__Task brief__. For the records shown below, return an exact copy that excludes the pictures.

__Data for analysis__.
_ _ _ _ _ _ _

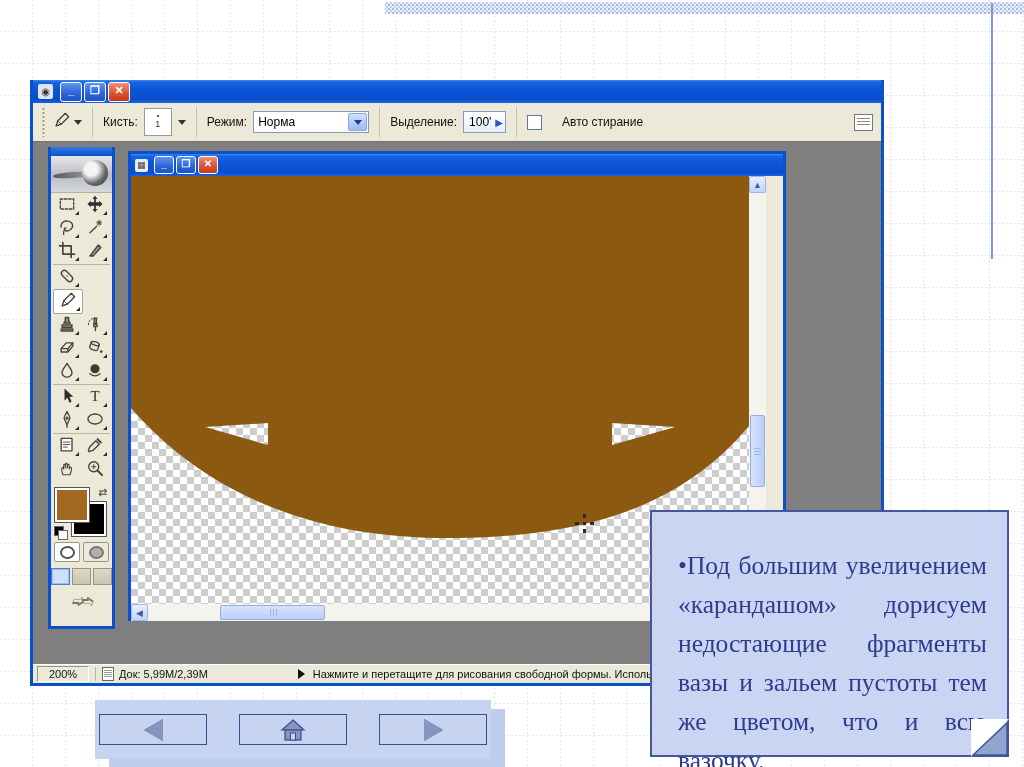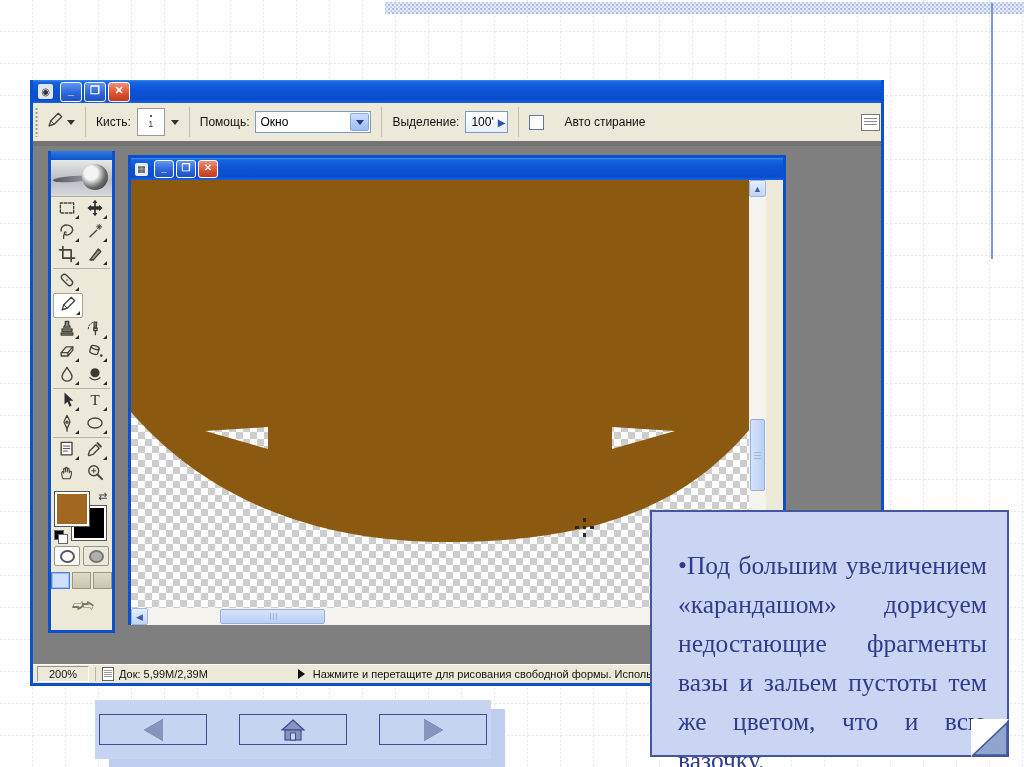--- a/index.html
+++ b/index.html
@@ -20,21 +20,21 @@
     display:flex;align-items:center;justify-content:center;color:#fff;font-size:11px;font-weight:bold;
     background:linear-gradient(180deg,#5E97F2,#2B63D9 60%,#1E52C4);line-height:1;}
   .winbtn.close{background:linear-gradient(180deg,#F09078,#DD5435 55%,#C03A1C);}
   .winbtn .glyph{transform:translateY(-1px);}
 
   .menubar{height:22px;flex:0 0 22px;display:flex;align-items:center;background:#ECE9D8;
     border-bottom:1px solid #d8d4c0;padding-left:4px;}
   .menu-item{font-size:12px;color:#111;padding:2px 8px;}
 
   .optionsbar{height:38px;flex:0 0 38px;display:flex;align-items:center;background:#ECE9D8;
-    border-bottom:5px solid #737373;padding:0 1px;gap:6px;}
+    border-bottom:1px solid #737373;padding:0 8px;gap:6px;}
   .grip{width:5px;height:30px;background-image:radial-gradient(circle,#9a9684 1px,transparent 1.2px);
     background-size:5px 4px;}
   .opt-sep{width:1px;height:30px;background:#c4c0ac;margin:0 4px;}
   .opt-label{font-size:12px;color:#111;}
   .tool-chip{width:30px;height:26px;display:flex;align-items:center;justify-content:center;gap:2px;}
   .dd-arrow{width:0;height:0;border-left:4px solid transparent;border-right:4px solid transparent;border-top:5px solid #333;}
   .brush-preview{width:26px;height:26px;background:#fff;border:1px solid #999;display:flex;flex-direction:column;
     align-items:center;justify-content:center;font-size:9px;color:#333;}
   .brush-preview .dot{width:2px;height:2px;background:#222;border-radius:50%;margin-bottom:2px;}
   .xp-select{height:20px;background:#fff;border:1px solid #7F9DB9;display:flex;align-items:center;font-size:12px;
@@ -204,23 +204,23 @@
         <span class="dd-arrow"></span>
       </div>
       <div class="opt-sep"></div>
       <span class="opt-label">Кисть:</span>
       <div class="brush-preview">
         <span class="dot"></span>
         <span>1</span>
       </div>
       <span class="dd-arrow"></span>
       <div class="opt-sep"></div>
-      <span class="opt-label">Помощь:</span>
+      <span class="opt-label">Режим:</span>
       <div class="xp-select">
-        <span>Окно</span>
+        <span>Норма</span>
         <span class="dbtn">
             <span class="dd-arrow"></span>
           </span>
       </div>
       <div class="opt-sep"></div>
       <span class="opt-label">Выделение:</span>
       <div class="spin">
         <span>100'</span>
         <span class="arr">▶</span>
       </div>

_ _ _ _ _ _ _

__Exercise response__.
--- a/index.html
+++ b/index.html
@@ -20,21 +20,21 @@
     display:flex;align-items:center;justify-content:center;color:#fff;font-size:11px;font-weight:bold;
     background:linear-gradient(180deg,#5E97F2,#2B63D9 60%,#1E52C4);line-height:1;}
   .winbtn.close{background:linear-gradient(180deg,#F09078,#DD5435 55%,#C03A1C);}
   .winbtn .glyph{transform:translateY(-1px);}
 
   .menubar{height:22px;flex:0 0 22px;display:flex;align-items:center;background:#ECE9D8;
     border-bottom:1px solid #d8d4c0;padding-left:4px;}
   .menu-item{font-size:12px;color:#111;padding:2px 8px;}
 
   .optionsbar{height:38px;flex:0 0 38px;display:flex;align-items:center;background:#ECE9D8;
-    border-bottom:5px solid #737373;padding:0 1px;gap:6px;}
+    border-bottom:1px solid #737373;padding:0 8px;gap:6px;}
   .grip{width:5px;height:30px;background-image:radial-gradient(circle,#9a9684 1px,transparent 1.2px);
     background-size:5px 4px;}
   .opt-sep{width:1px;height:30px;background:#c4c0ac;margin:0 4px;}
   .opt-label{font-size:12px;color:#111;}
   .tool-chip{width:30px;height:26px;display:flex;align-items:center;justify-content:center;gap:2px;}
   .dd-arrow{width:0;height:0;border-left:4px solid transparent;border-right:4px solid transparent;border-top:5px solid #333;}
   .brush-preview{width:26px;height:26px;background:#fff;border:1px solid #999;display:flex;flex-direction:column;
     align-items:center;justify-content:center;font-size:9px;color:#333;}
   .brush-preview .dot{width:2px;height:2px;background:#222;border-radius:50%;margin-bottom:2px;}
   .xp-select{height:20px;background:#fff;border:1px solid #7F9DB9;display:flex;align-items:center;font-size:12px;
@@ -204,23 +204,23 @@
         <span class="dd-arrow"></span>
       </div>
       <div class="opt-sep"></div>
       <span class="opt-label">Кисть:</span>
       <div class="brush-preview">
         <span class="dot"></span>
         <span>1</span>
       </div>
       <span class="dd-arrow"></span>
       <div class="opt-sep"></div>
-      <span class="opt-label">Помощь:</span>
+      <span class="opt-label">Режим:</span>
       <div class="xp-select">
-        <span>Окно</span>
+        <span>Норма</span>
         <span class="dbtn">
             <span class="dd-arrow"></span>
           </span>
       </div>
       <div class="opt-sep"></div>
       <span class="opt-label">Выделение:</span>
       <div class="spin">
         <span>100'</span>
         <span class="arr">▶</span>
       </div>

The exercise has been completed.